**Exercise objective:**
Begin at the line bearing "shipping: 29.95 -> 3.00". Transcribe it and all subsequent lines of the material below exactly, and nothing more.

::: Provided data :::

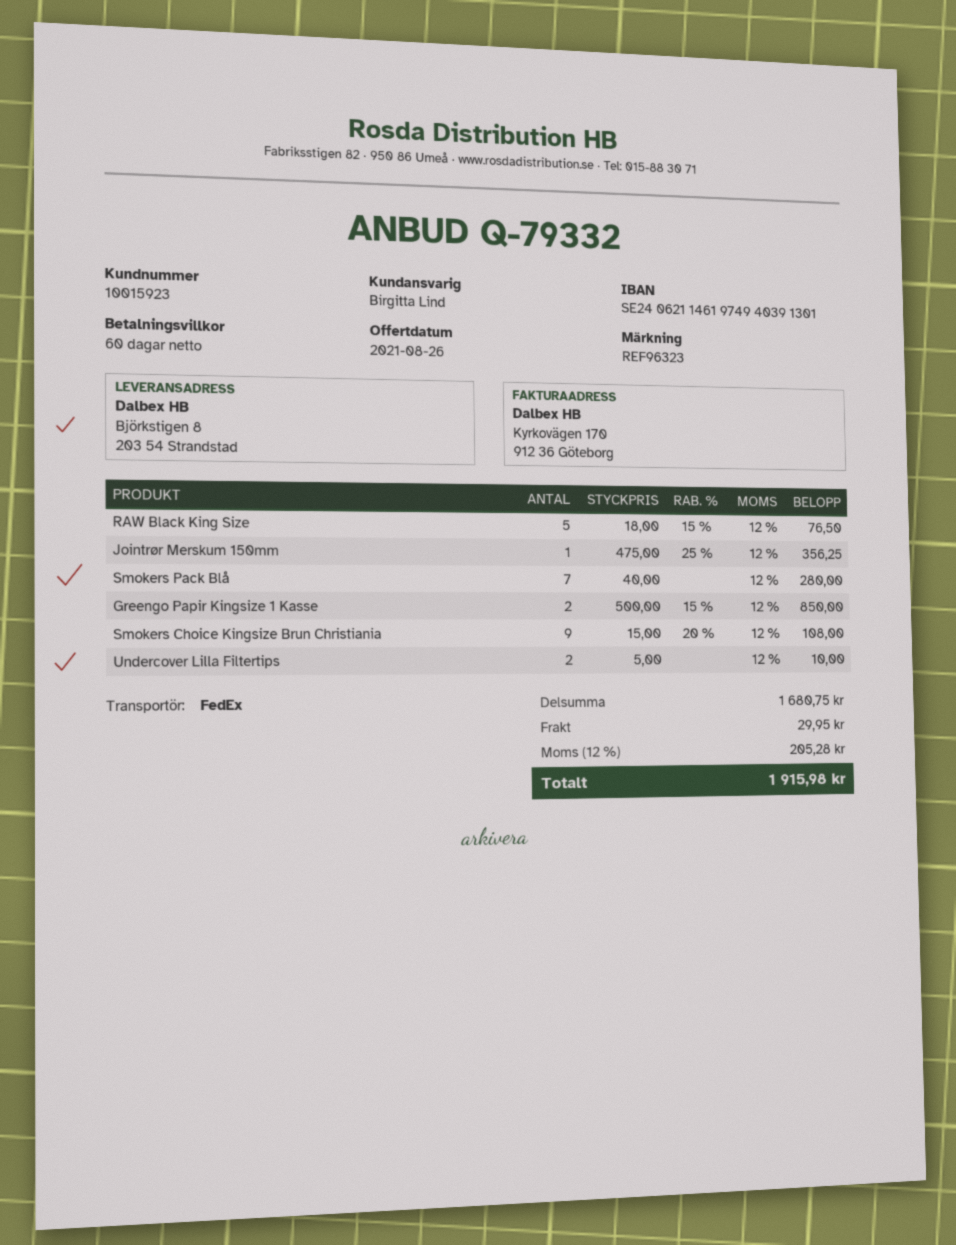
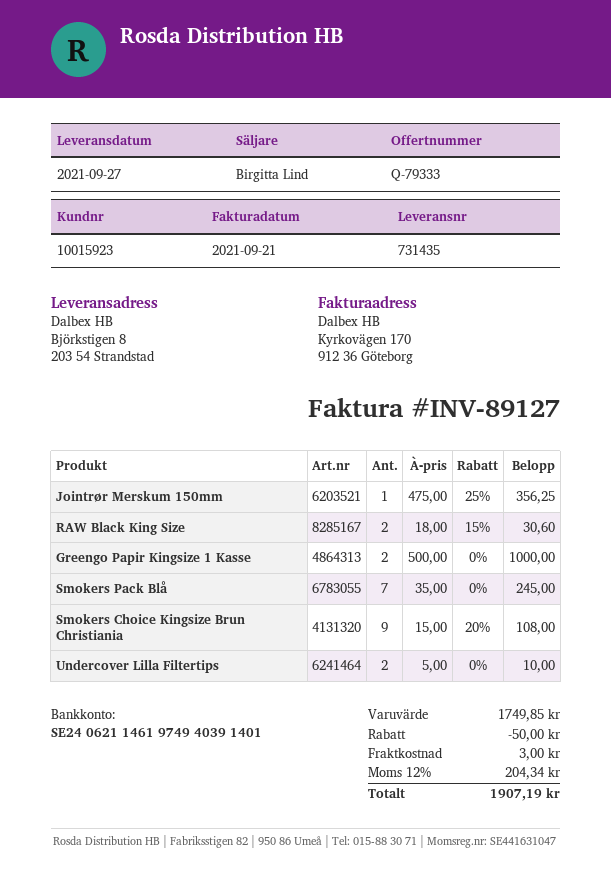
quote number: Q-79332 -> Q-79333
bank account: SE2406211461974940391301 -> SE2406211461974940391401
RAW Black King Size: 5 x 18.00 - 15% = 76.50 -> 2 x 18.00 - 15% = 30.60
Smokers Pack Blå: 7 x 40.00 = 280.00 -> 7 x 35.00 = 245.00
Greengo Papir Kingsize 1 Kasse: 2 x 500.00 - 15% = 850.00 -> 2 x 500.00 = 1000.00
subtotal: 1680.75 -> 1749.85
discount: none -> 50.00
shipping: 29.95 -> 3.00
tax: 12% = 205.28 -> 12% = 204.34
total: 1915.98 -> 1907.19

:::

**Worked solution:**
shipping: 29.95 -> 3.00
tax: 12% = 205.28 -> 12% = 204.34
total: 1915.98 -> 1907.19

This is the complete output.